Data Transfer from Amazon S3 to BigQuery

Tadashi Shigeoka ·  Sat, June 12, 2021

I’ll introduce how to transfer data from Amazon S3 to BigQuery.

Google Big Query

Background: Mainly AWS but Want to Use BigQuery Only for DWH

The background is that I mainly use AWS but want to use BigQuery only for DWH, so I’ll introduce information that was helpful for implementing data transfer from Amazon S3 to BigQuery.

Amazon S3 → BigQuery Data Transfer Reference Articles

First, if you want to run the flow of transferring CSV files from S3 to BigQuery and loading them into tables, you can quickly implement it to a working state by referring to the article BigQuery Data Transfer Service で AWS S3 から BigQuery に CSV データをロードしてみた | DevelopersIO.

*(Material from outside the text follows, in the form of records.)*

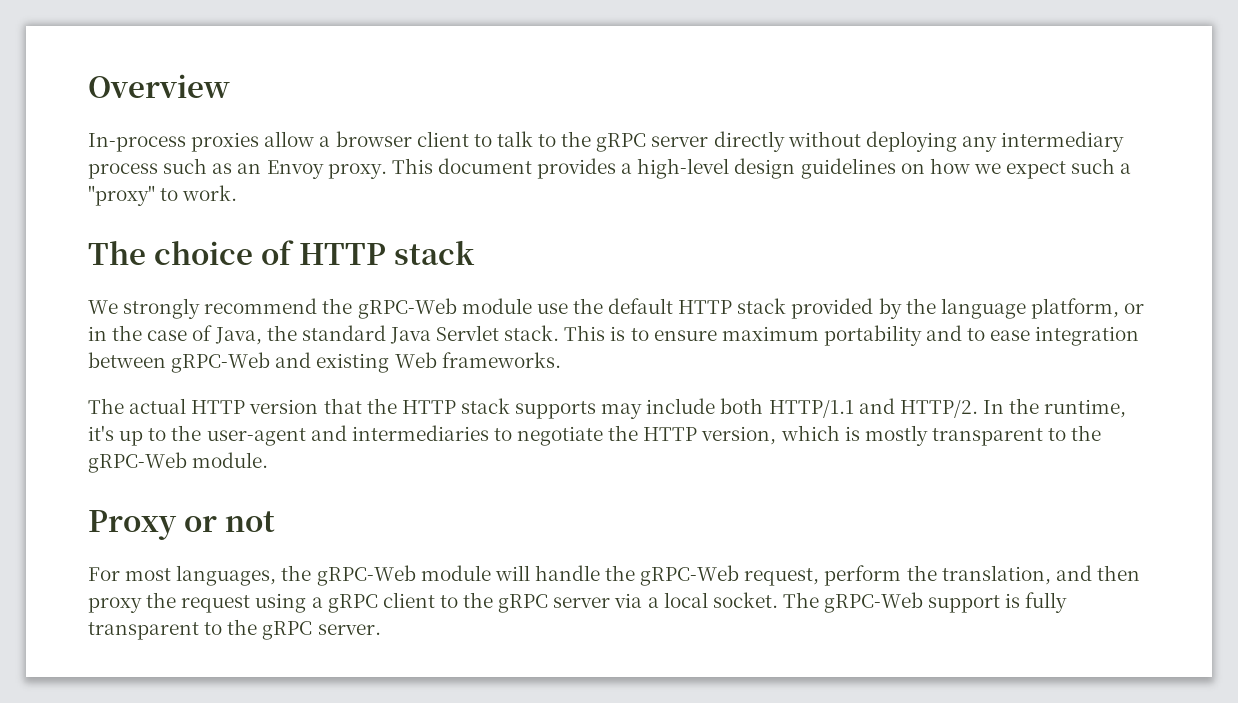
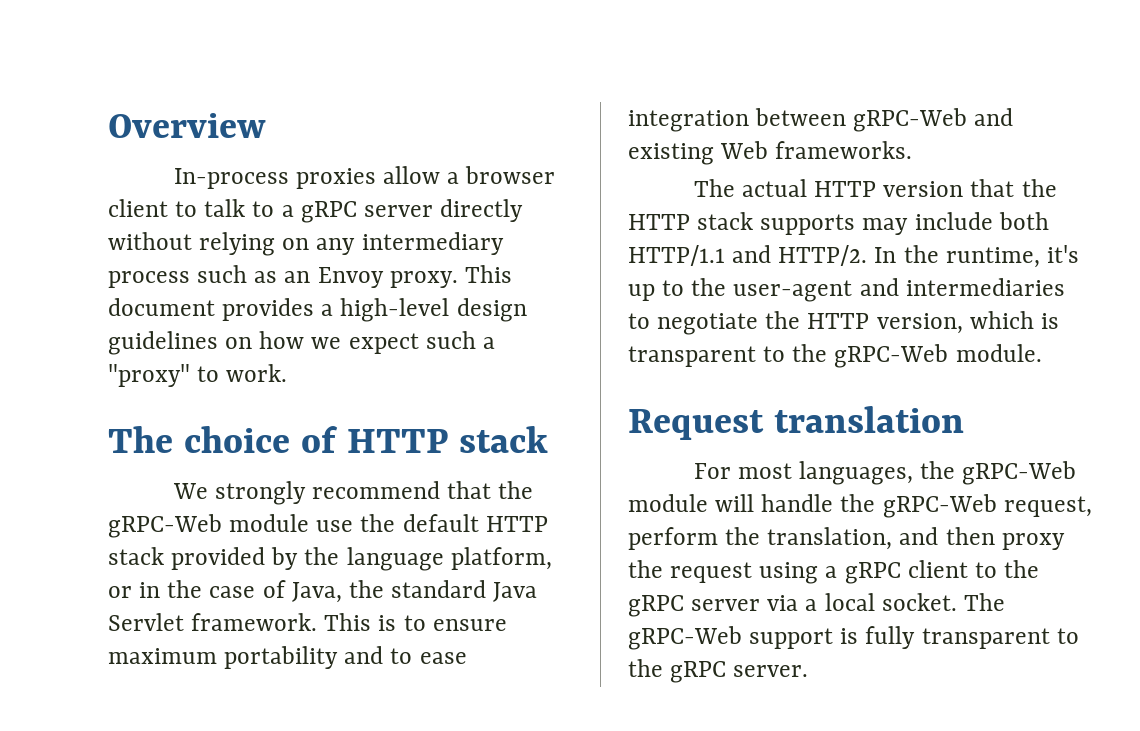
- In-process proxies allow a browser client to talk to the gRPC server directly without deploying any intermediary process such as an Envoy proxy.
+ In-process proxies allow a browser client to talk to a gRPC server directly without relying on any intermediary process such as an Envoy proxy.
- We strongly recommend the gRPC-Web module use the default HTTP stack provided by the language platform, or in the case of Java, the standard Java Servlet stack.
+ We strongly recommend that the gRPC-Web module use the default HTTP stack provided by the language platform, or in the case of Java, the standard Java Servlet framework.
- In the runtime, it's up to the user-agent and intermediaries to negotiate the HTTP version, which is mostly transparent to the gRPC-Web module.
+ In the runtime, it's up to the user-agent and intermediaries to negotiate the HTTP version, which is transparent to the gRPC-Web module.
- Proxy or not
+ Request translation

Additionally, it’s good to read the official documentation Amazon S3 転送 | BigQuery Data Transfer Service | Google Cloud as well.

Amazon S3 → BigQuery Data Transfer Knowledge

"On-demand" Cannot Guarantee Real-time Processing

Amazon S3 Data Transfer Setup “On-demand” has uncertain execution timing, so it’s better to assume that real-time processing cannot be guaranteed.

Wildcard * Ending Won't Transfer, So Specify the Extension

Effects of prefix matching or wildcard matching

The Amazon S3 API supports prefix matching but not wildcard matching. All Amazon S3 files that match the prefix are transferred to Google Cloud. However, only files that match the Amazon S3 URI in the transfer configuration are actually loaded into BigQuery.

s3://your_bucket/your_folder/*

Files in S3 won’t be transferred with just a wildcard *, so you need to explicitly specify the extension .avro in addition to the wildcard like:

s3://your_bucket/your_folder/*.avro

[File Format] Avro Recommended

For [File format], select the data format. You can choose from JSON (newline delimited), CSV, Avro, Parquet, or ORC.

Check DATE, TIMESTAMP, DATETIME Formats

Time-unit column partitioning Table partitions can be divided by DATE, TIMESTAMP, or DATETIME columns in the table. When you write data to the table, BigQuery automatically populates the correct partition based on the column values.

Source: 時間単位列パーティショニング - パーティション分割テーブルの概要 | BigQuery | Google Cloud

  • The date information properties mentioned above must exist in the data source
  • The DATE, TIMESTAMP, DATETIME formats must be supported by BigQuery

That’s all from the Gemba about transferring data from Amazon S3 to BigQuery.